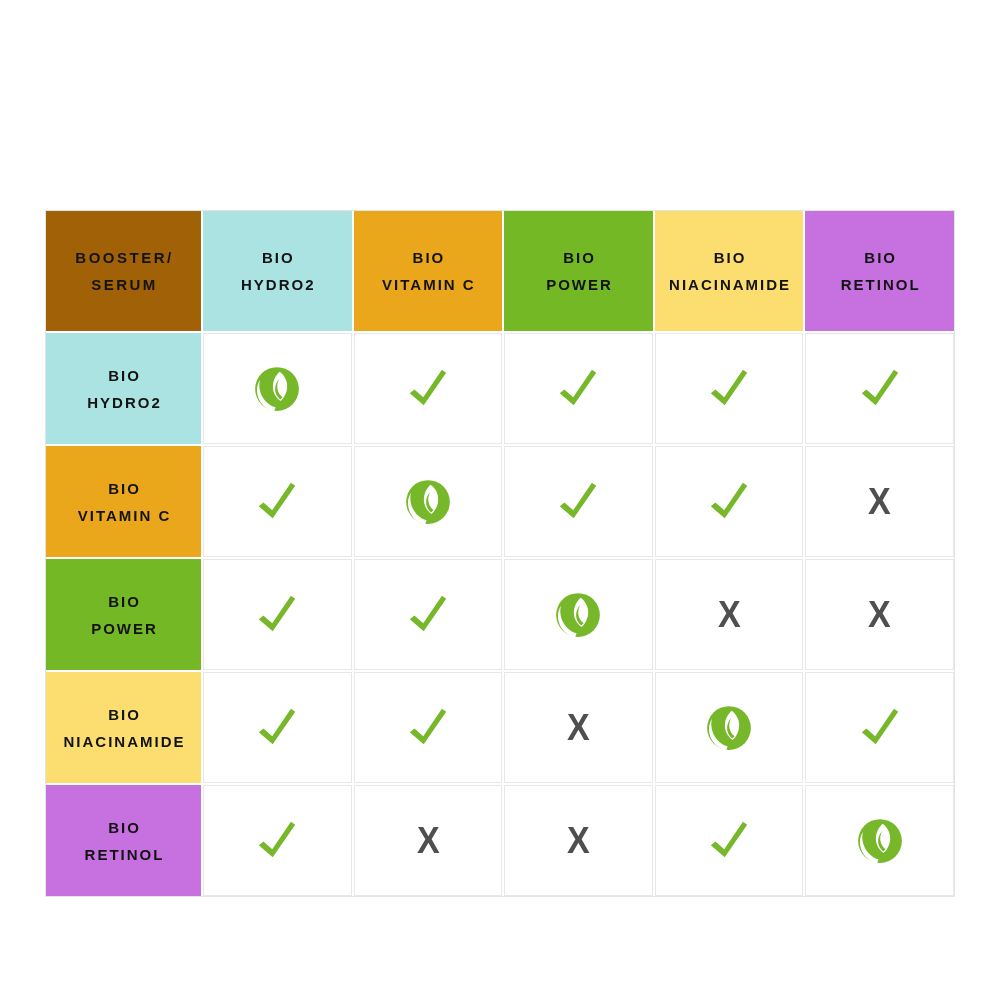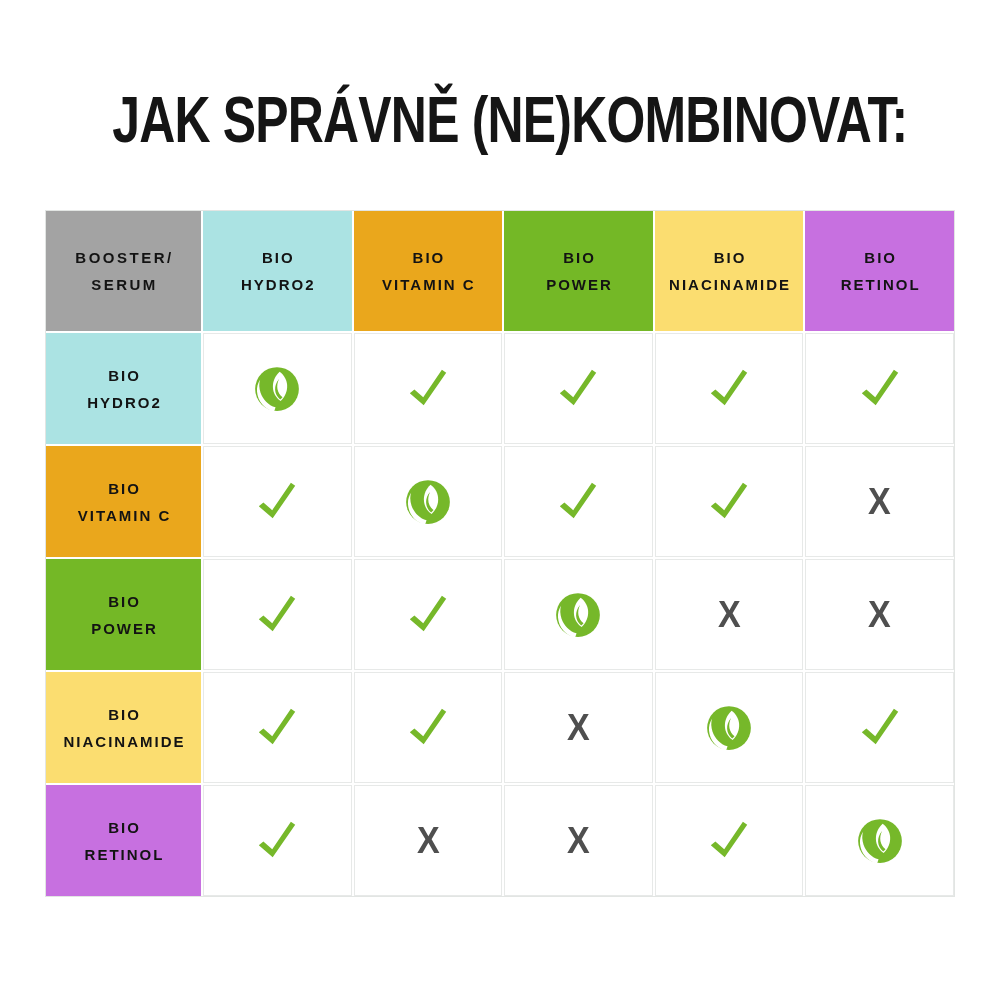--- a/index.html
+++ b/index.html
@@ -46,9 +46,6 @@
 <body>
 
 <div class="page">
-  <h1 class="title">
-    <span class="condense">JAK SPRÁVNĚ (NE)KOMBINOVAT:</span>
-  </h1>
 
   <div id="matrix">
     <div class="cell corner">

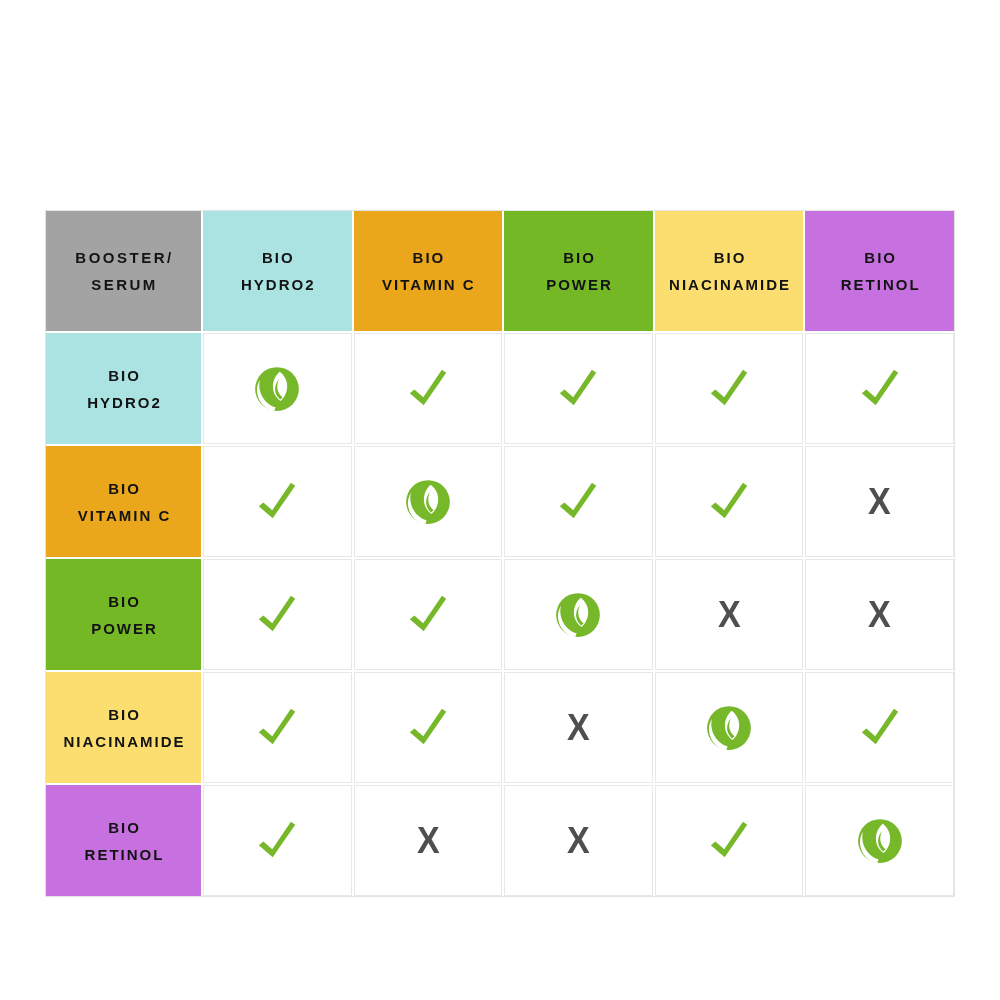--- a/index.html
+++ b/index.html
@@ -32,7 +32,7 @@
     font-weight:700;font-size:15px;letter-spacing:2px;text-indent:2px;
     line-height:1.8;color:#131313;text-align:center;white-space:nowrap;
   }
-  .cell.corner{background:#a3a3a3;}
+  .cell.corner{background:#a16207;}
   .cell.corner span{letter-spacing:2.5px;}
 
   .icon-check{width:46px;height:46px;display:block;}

★ ★ ★ ★ ★

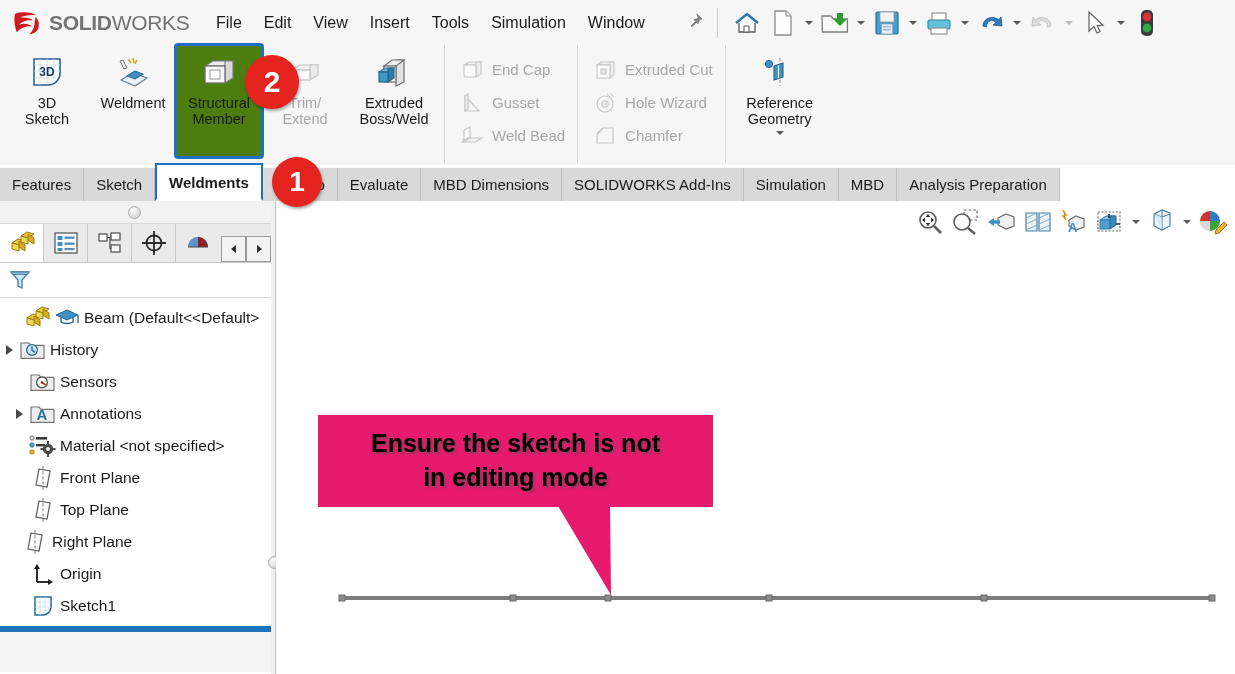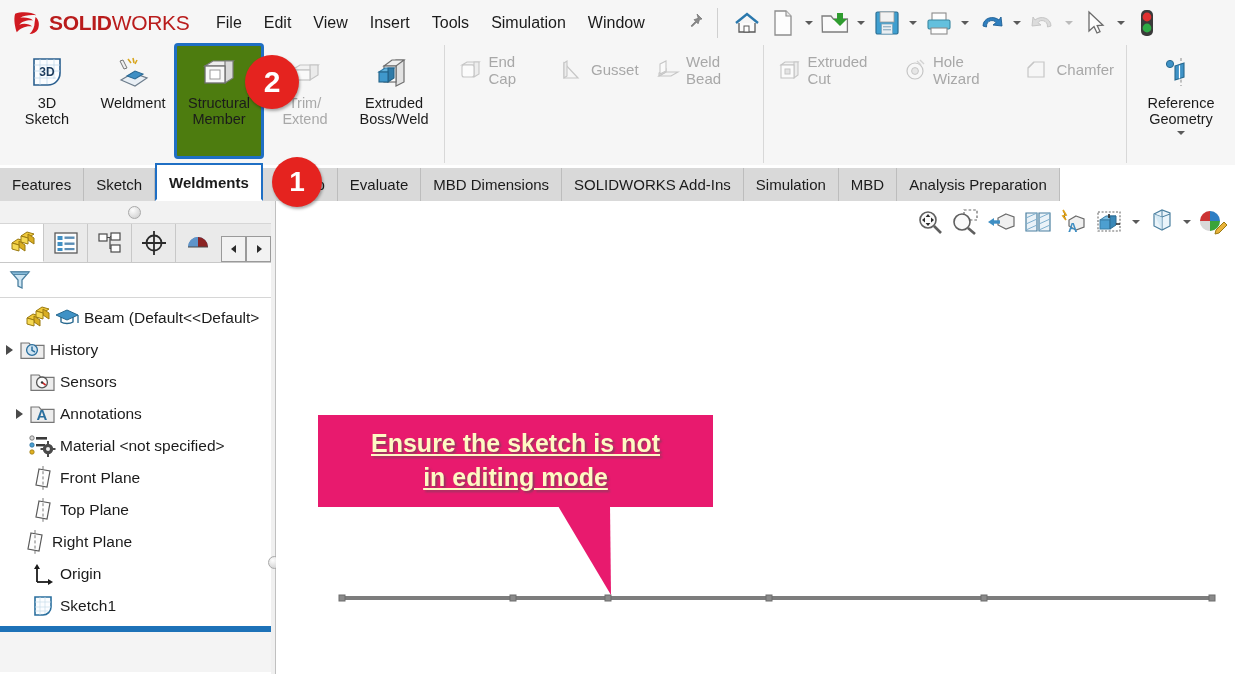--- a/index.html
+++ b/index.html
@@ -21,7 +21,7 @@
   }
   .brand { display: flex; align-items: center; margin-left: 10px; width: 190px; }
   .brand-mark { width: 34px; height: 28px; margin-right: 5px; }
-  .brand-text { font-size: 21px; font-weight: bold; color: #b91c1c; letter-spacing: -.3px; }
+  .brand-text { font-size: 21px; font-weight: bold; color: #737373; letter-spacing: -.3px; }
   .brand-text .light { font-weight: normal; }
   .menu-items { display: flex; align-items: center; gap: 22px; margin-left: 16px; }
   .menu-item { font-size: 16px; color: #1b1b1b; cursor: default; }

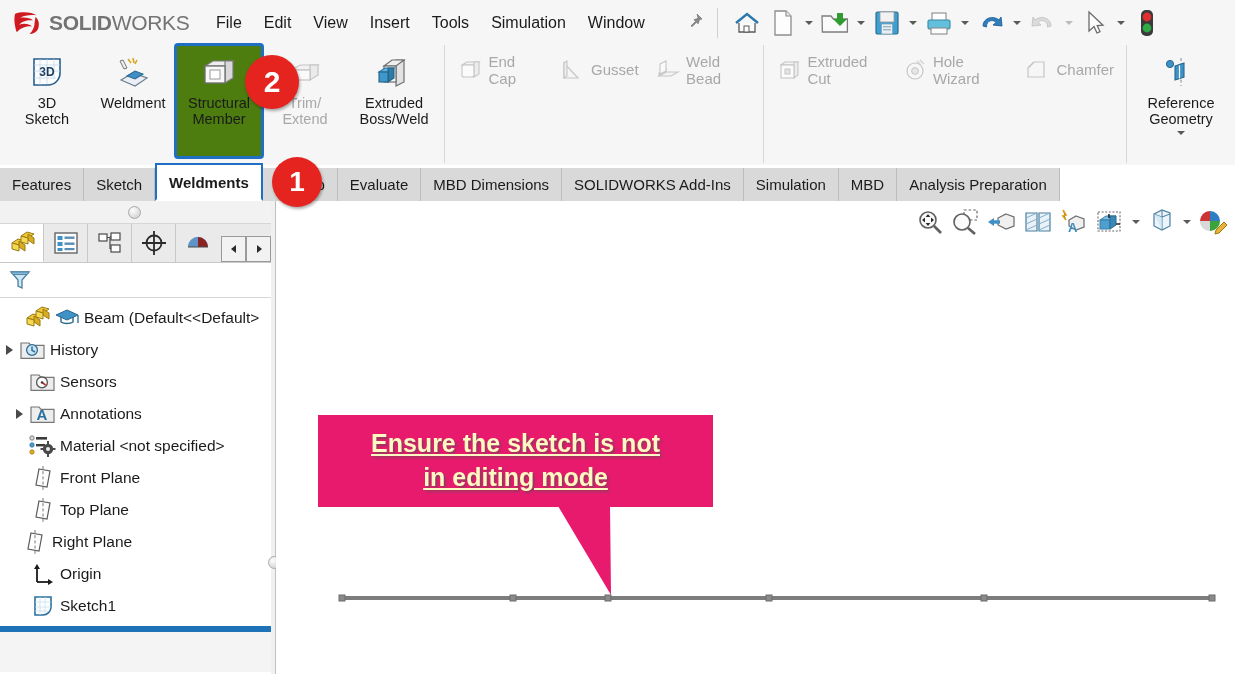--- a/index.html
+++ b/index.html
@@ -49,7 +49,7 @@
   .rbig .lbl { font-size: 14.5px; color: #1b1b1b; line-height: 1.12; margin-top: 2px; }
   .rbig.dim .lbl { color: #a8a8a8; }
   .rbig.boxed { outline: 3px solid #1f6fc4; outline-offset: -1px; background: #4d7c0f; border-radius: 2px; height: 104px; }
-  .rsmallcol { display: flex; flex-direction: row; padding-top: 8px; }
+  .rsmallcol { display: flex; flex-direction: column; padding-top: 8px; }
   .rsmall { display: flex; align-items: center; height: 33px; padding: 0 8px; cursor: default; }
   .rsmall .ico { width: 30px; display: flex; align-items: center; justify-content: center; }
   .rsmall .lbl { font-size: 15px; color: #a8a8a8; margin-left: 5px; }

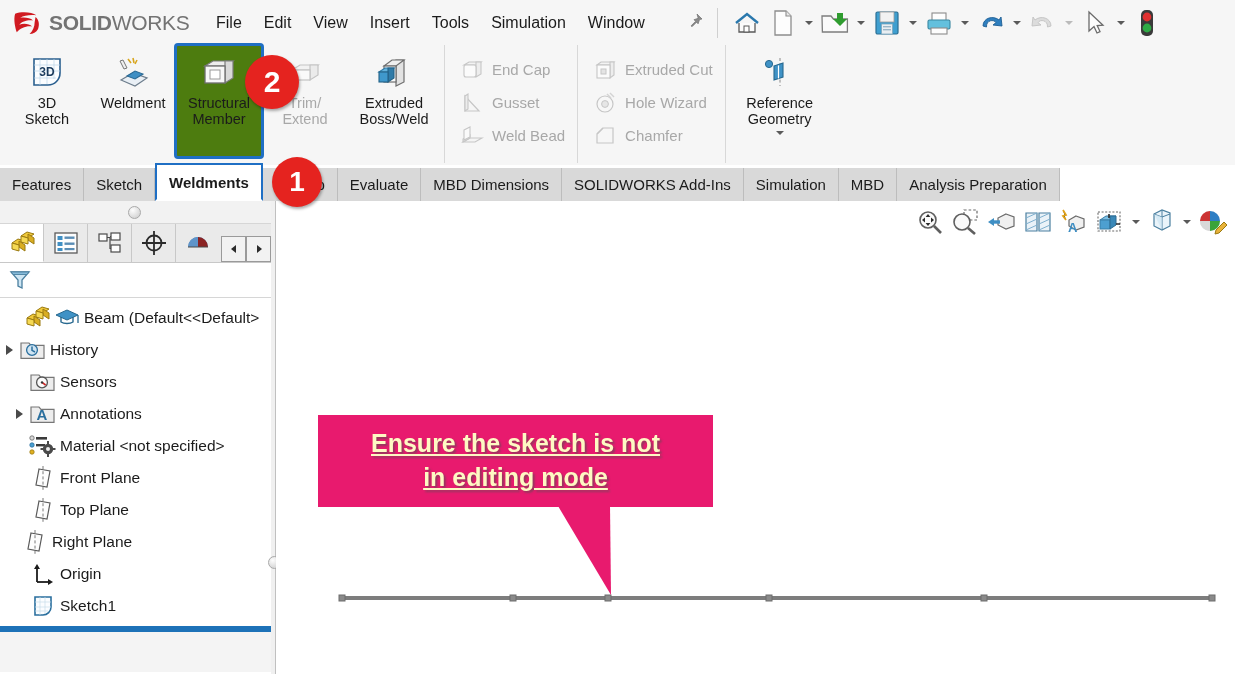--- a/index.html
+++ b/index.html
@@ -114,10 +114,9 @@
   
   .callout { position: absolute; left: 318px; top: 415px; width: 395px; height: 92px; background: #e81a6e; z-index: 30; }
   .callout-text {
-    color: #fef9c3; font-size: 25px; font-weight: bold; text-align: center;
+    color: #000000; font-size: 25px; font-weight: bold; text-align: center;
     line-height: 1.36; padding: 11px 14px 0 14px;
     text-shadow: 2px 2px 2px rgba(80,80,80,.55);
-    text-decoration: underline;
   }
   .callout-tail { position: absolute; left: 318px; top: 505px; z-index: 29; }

★ ★ ★ ★ ★

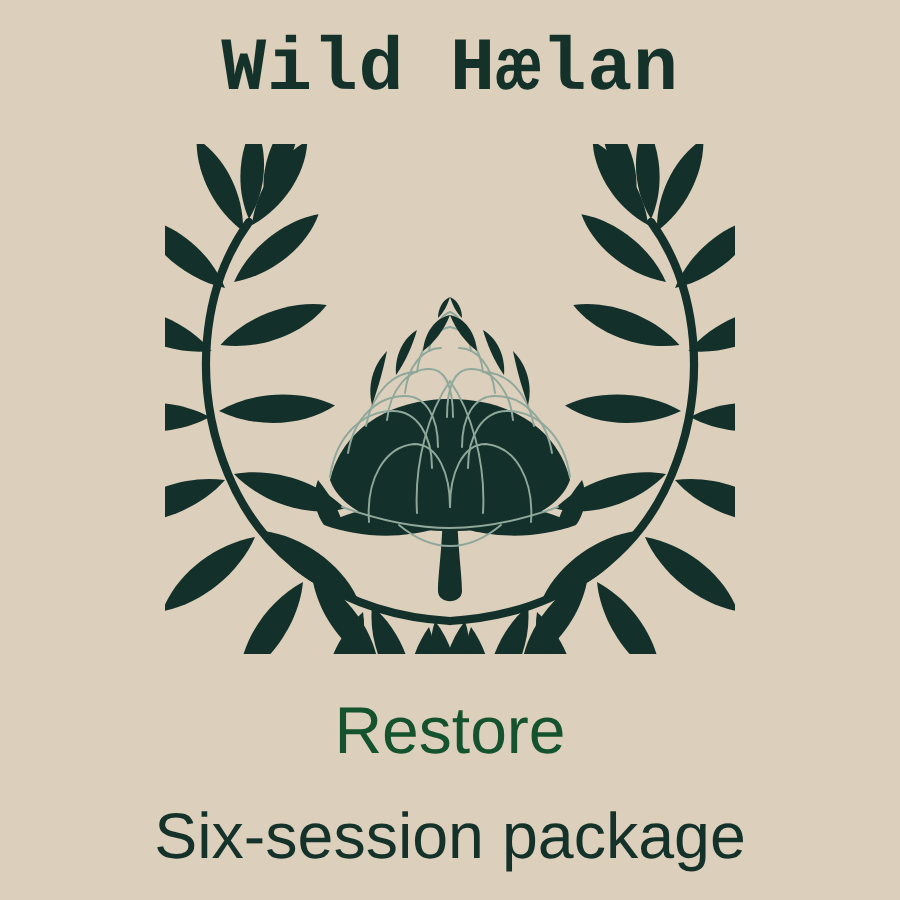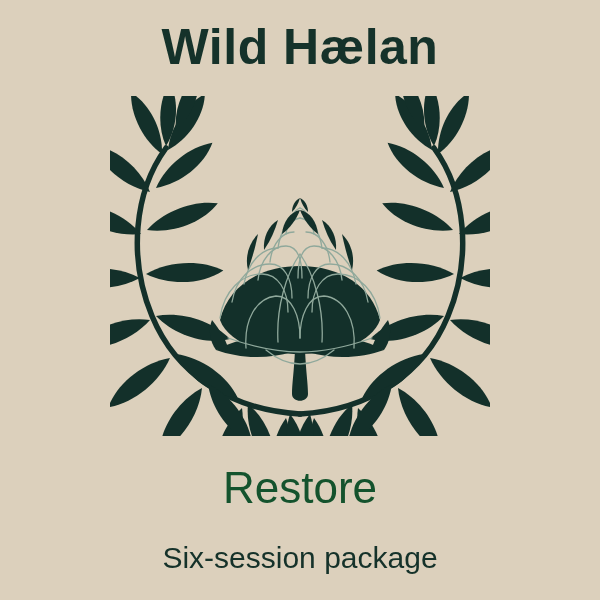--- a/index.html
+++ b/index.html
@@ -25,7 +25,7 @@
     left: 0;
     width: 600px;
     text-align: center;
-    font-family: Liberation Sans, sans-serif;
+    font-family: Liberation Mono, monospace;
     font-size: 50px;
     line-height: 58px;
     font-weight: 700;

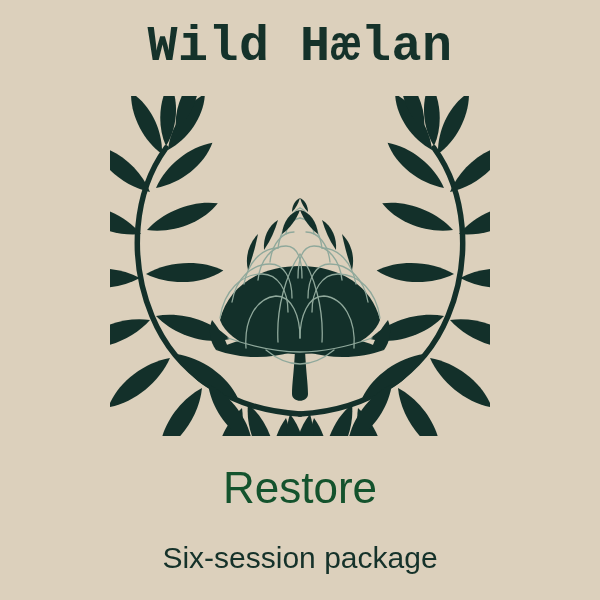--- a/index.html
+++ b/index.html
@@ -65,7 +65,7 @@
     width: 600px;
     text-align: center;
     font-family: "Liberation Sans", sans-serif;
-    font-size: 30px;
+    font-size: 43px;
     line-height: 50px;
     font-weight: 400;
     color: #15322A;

★ ★ ★ ★ ★

WHAT IS NEEDED:
Scan the data above for the word "background". Copy every line in which it is found.

RESULT OF THIS EXERCISE:
-  .cell.corner{background:#a3a3a3;}
+  .cell.corner{background:#a16207;}
   .rbig.boxed { outline: 3px solid #1f6fc4; outline-offset: -1px; background: #4d7c0f; border-radius: 2px; height: 104px; }
   .callout { position: absolute; left: 318px; top: 415px; width: 395px; height: 92px; background: #e81a6e; z-index: 30; }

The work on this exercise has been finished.